Physiological Aspect

The heart is responsible for pumping blood throughout the body supplying oxygen and nutrients to all cells of the body and removal of metabolic waste products. The right atrium and ventricle receive the deoxygenated blood from all over the body and pump it to the lungs. The blood gets oxygenated in the lungs supplied to the left atrium and propelled throughout the body through the aorta. Cardiomyocytes generate electrical impulses that coordinate the rhythmic contractions of the heart. The heart is also responsible for pumping blood to all the peripheral organs supplying oxygen to all cells of the body.[13] Pumping of oxygenated blood through Dashavahi Dhamanis. Therefore, the Heart can be considered a vital organ, and Moola Sthana in Pranavaha Sortas is responsible for the circulation of oxygen through blood.

Therapeutic Aspect

Cardiac and respiratory systems work in synchronization. Any malfunctioning of the heart results in the manifestation of respiratory symptoms and illness. Congestive Cardiac Failure results in pulmonary edema, leading to shortness of breath, wheezing, coughing, etc., coronary artery disease results in reduced blood flow to the heart and other organs leading to chest pain, shortness of breath, etc., Cardiomyopathy also results in dyspnoea, fatigue, fluid accumulation in lungs. Cardiac ailments are characterized by symptoms of tachycardia, dyspnoea, apnea, cough, hypertension, etc.,[14] Any malfunctioning of Hridaya leads to respiratory diseases.

Hridaya as Lungs

Anatomical Aspect

The respiratory system consists of the nose, pharynx, larynx, trachea, lungs, and diaphragm. Lungs are sac-like organs located in a thoracic cavity within the chest on either side of the heart. The right lung has three lobes and the

left lung has two lobes. It contains a bronchial network that bifurcates into right and left bronchi and bronchioles. It terminates as tiny air sacs called alveoli.[15]

Physiological Aspect

Functionally Lungs as their primary function is to oxygenate blood and remove carbon dioxide through the process of external respiration. When the heart supplies deoxygenated blood to the lungs, the alveolar sacs located at the ends of bronchioles are filled with air. There will be diffusion of oxygen from the inhaled air through the alveoli to the capillaries surrounding them. Oxygenated blood is transported to all tissues of the body through the heart.[16] Therefore, lungs can be considered as Hridaya-Moola Sthana of Pranavaha Srotas.

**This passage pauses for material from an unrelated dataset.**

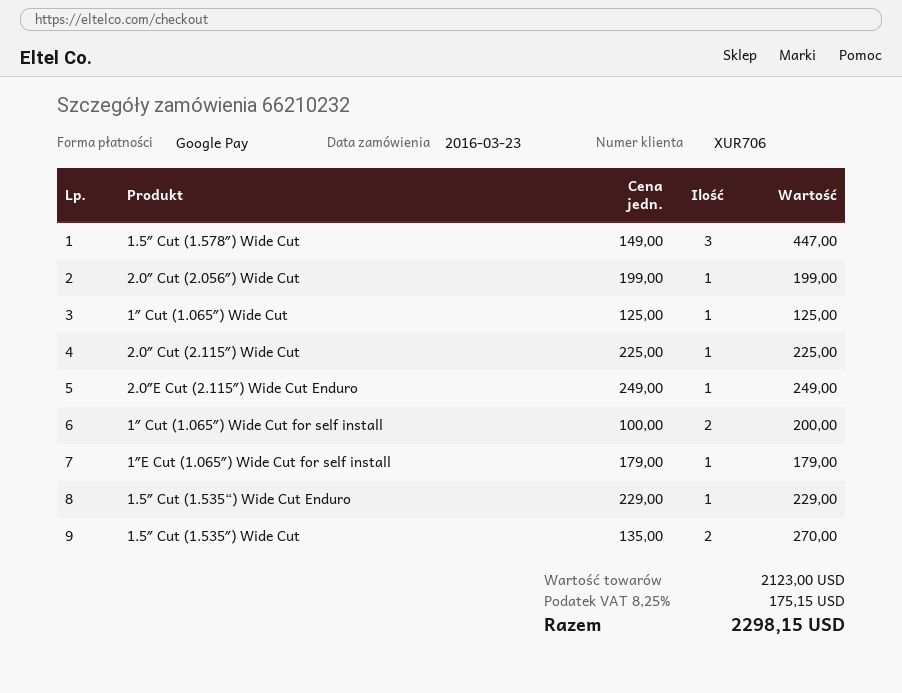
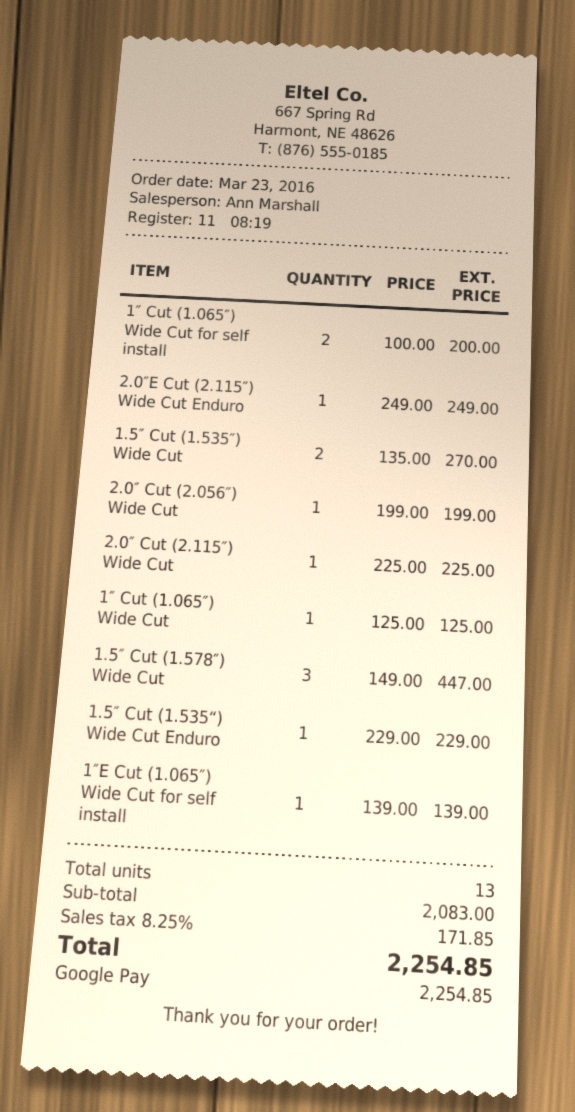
1″E Cut (1.065″) Wide Cut for self install: 1 x 179.00 = 179.00 -> 1 x 139.00 = 139.00
subtotal: 2123.00 -> 2083.00
tax: 8.25% = 175.15 -> 8.25% = 171.85
total: 2298.15 -> 2254.85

Prana Vayu and Vyana Vayu are responsible for Shwasana Kriya.

Respiratory Physiology

The exchange of gases occurs through the huge surface areas of type 1 alveolar cells associated with pulmonary capillaries. As the principle of Boyle’s Law states the pressure and volume of a gas in a system are inversely related, Volume is inversely proportional to the pressure of gases therefore, when the external intercostal muscles and diaphragm contract, the volume of lungs increases which results in a reduction of pressure in gases inside the lungs. According to pressure gradient law, gases flow from higher pressure to lower pressure, thus leading to inspiration.[17]

Therapeutic Aspect

Lungs are the vital organs responsible for respiration. Its malfunctioning results in several respiratory illnesses like Pneumonia, Chronic Obstructive Pulmonary Disease, Asthma, Pulmonary Embolism, Pulmonary Hypertension, Respiratory distress, and Tuberculosis. All are characterized by difficulty in breathing, shortness of breath, cough, wheezing, chest congestion, chest pain, and fatigue.[18] The symptoms also include circulatory symptoms like cyanosis, tachycardia, pedal, and facial edema, etc., This signifies the congruence between the respiratory and cardiovascular systems in the body.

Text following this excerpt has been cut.